随着侍应生走向当时他们坐的包厢入座,祁修霖看着四周,想从中寻获更多同记忆中重叠的部分,令他熟悉的部分。对年轻人来讲,似乎只有朦胧的童年记忆会带来如此令人惊喜的效果。他们此刻尚不会意识到在几十年后,自己会变得更易被触动。

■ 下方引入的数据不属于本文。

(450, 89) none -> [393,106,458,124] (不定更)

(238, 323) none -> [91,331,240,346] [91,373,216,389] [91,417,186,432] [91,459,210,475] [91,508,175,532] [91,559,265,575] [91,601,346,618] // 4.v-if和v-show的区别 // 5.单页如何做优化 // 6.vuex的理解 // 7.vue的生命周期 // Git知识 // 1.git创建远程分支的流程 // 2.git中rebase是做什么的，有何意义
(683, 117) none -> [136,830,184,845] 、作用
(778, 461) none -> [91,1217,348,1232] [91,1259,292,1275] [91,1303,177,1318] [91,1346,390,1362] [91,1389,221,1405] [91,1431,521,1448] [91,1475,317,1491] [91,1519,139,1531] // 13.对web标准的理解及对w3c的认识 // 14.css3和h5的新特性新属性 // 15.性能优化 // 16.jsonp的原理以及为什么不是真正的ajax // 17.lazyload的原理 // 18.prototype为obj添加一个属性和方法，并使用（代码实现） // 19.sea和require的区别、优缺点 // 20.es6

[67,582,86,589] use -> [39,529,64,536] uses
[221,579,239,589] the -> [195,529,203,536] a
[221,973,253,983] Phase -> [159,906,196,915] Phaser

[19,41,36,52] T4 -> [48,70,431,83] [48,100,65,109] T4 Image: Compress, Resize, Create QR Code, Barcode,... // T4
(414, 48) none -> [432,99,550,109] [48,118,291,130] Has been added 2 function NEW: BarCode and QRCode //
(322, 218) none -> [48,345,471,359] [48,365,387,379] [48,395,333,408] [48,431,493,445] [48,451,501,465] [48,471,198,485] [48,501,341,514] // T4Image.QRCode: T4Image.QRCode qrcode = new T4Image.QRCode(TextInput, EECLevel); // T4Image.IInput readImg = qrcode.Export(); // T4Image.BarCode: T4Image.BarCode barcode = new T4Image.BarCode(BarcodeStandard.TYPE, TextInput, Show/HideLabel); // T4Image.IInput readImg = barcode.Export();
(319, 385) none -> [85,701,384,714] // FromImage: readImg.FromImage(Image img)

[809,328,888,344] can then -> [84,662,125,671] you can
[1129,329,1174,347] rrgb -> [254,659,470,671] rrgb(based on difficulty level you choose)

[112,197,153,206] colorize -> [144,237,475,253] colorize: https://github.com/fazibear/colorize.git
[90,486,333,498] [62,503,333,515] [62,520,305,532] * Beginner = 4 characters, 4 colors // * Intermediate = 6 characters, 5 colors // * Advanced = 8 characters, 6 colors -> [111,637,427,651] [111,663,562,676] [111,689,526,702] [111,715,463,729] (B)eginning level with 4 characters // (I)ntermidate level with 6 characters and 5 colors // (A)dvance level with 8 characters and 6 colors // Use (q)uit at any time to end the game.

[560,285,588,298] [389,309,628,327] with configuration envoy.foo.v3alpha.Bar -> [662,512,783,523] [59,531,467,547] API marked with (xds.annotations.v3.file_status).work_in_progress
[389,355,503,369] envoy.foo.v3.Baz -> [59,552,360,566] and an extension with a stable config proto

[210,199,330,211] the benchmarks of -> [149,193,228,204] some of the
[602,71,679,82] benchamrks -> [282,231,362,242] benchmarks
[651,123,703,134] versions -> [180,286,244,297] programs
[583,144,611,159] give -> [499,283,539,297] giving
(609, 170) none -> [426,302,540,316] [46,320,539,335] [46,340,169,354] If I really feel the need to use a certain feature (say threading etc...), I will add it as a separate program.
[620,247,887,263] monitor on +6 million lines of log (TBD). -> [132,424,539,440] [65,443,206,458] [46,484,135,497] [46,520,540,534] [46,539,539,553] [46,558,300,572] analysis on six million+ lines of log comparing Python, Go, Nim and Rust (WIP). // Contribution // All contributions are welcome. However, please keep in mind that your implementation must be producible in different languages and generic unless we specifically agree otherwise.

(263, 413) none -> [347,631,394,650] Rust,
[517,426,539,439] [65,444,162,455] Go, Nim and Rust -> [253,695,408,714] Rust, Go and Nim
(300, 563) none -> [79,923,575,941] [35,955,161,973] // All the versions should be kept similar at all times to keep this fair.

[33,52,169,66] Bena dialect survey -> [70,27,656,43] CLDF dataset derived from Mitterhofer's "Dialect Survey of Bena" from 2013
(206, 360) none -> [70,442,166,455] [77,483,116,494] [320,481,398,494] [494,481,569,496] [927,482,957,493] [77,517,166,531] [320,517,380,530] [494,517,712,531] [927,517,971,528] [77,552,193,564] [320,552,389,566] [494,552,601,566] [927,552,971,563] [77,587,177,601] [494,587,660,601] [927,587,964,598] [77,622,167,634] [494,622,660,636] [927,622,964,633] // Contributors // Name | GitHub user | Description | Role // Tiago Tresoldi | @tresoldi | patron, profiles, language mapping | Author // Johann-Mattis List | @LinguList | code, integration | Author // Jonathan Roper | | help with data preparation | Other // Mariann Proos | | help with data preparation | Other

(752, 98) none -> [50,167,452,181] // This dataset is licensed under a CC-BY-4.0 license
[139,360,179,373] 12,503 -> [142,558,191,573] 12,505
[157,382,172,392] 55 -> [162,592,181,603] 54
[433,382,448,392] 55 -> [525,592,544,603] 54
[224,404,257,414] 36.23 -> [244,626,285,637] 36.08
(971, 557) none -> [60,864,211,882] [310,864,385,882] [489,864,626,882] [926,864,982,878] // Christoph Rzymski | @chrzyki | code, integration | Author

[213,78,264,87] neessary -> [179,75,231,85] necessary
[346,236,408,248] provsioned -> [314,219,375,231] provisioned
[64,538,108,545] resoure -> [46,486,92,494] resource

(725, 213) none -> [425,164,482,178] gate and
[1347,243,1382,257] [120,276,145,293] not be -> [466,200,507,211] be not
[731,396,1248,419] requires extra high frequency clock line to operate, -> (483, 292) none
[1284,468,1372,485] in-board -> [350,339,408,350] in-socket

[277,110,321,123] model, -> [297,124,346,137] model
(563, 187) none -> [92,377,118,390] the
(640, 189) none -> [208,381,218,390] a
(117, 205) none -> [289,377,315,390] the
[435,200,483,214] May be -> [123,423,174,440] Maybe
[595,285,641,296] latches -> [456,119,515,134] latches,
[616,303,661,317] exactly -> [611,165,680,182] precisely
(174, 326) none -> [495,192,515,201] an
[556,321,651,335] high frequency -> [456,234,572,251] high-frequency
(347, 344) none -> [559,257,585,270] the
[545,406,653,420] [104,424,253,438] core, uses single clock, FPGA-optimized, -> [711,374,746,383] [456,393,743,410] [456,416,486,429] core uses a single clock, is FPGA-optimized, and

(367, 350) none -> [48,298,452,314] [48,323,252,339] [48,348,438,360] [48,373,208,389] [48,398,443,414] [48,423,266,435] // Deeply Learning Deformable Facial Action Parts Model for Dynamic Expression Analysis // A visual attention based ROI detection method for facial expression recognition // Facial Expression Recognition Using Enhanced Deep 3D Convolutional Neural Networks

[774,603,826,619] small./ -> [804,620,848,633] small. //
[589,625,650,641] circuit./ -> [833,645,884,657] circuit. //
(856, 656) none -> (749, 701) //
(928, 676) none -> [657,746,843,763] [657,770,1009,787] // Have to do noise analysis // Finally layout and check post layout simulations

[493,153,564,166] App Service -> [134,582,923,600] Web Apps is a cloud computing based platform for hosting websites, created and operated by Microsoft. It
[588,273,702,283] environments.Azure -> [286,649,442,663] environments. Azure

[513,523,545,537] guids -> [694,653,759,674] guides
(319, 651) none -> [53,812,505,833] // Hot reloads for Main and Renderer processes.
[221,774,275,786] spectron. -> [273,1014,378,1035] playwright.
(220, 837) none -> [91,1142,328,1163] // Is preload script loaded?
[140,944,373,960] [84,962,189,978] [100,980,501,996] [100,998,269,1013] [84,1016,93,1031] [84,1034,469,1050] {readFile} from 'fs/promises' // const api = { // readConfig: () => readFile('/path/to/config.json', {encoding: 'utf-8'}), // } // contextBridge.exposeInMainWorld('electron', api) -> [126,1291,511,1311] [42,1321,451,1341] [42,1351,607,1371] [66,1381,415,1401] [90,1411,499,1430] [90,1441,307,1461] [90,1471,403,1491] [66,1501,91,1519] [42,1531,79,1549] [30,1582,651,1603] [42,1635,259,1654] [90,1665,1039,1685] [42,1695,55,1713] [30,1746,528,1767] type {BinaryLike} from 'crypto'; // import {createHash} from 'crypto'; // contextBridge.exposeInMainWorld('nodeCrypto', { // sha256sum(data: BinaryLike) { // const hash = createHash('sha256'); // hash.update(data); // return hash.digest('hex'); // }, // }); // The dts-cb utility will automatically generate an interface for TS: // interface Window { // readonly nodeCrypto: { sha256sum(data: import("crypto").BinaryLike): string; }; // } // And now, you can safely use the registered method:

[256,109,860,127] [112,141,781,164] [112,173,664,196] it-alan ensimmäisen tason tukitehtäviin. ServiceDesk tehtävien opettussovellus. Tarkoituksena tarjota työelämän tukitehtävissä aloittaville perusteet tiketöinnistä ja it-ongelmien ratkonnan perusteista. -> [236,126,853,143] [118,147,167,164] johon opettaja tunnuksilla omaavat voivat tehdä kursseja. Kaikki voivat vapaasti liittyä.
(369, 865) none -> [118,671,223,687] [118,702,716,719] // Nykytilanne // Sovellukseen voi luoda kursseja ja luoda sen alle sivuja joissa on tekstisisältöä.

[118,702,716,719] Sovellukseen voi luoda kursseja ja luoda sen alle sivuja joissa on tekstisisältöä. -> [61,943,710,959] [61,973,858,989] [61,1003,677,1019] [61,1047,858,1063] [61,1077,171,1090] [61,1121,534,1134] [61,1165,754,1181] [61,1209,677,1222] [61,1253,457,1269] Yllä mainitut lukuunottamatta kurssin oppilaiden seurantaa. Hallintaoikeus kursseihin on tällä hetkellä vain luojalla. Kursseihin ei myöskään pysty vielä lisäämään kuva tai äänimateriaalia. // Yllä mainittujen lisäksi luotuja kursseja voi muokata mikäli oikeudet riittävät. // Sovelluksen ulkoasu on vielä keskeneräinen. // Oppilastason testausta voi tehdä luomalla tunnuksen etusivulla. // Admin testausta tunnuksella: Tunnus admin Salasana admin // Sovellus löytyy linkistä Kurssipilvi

“记得。”刚刚讲完,祁修霖就笑道,“再以前的事我都记得!”
看着祁修霖,祁泱问道:
“你第一件记得的事,系咩?”
祁泱的问题让祁修霖陷入了有意识的回忆中。祁修霖一件件,尽可能去回忆起更久远的事。但同时又要确定记忆的准确性,区分系自己的真实记忆还系从长辈口中听来的「故事」。暂时将他从寻晚开始的枷锁中解救。而祁修霖思考问题时习惯性的皱眉也同样令祁泱想起他bb仔的时候,想起仔仔曾对自己的无限依恋。
祁修霖忽然间看向祁泱,一双眼睛灵动得令人挪不开眼。
“系门口的白色阶梯!我记得我要去看契爷寄过来的车车!”祁修霖的话因为再次陷入回忆而停顿,祁泱早已被祁修霖提及「车车」的口吻逗笑,此刻仍然温柔地笑望着他,等他继续讲,“但我唔记得车车的模样,只记得嗰日我穿的系一件白色的连体衣,所以应该冇再早的。”
祁修霖用饮水缓解他的怕丑,轻声道:
“daddy你呢?你最早的记忆系几岁来的?”
“系同你阿嫲一起,在石澳。”并不同于祁修霖的反复回忆,这个问题或许早有人问过祁泱,至少他唔使特意回想就可以讲出答案,“年岁应该大过你。”
祁泱并未忽略祁修霖今日特意前来的目的,也同样好奇他口中重要的事。将面包撕成一口的大小,祁泱一边慢慢用黄油刀抹上蘸酱,一边引入正题。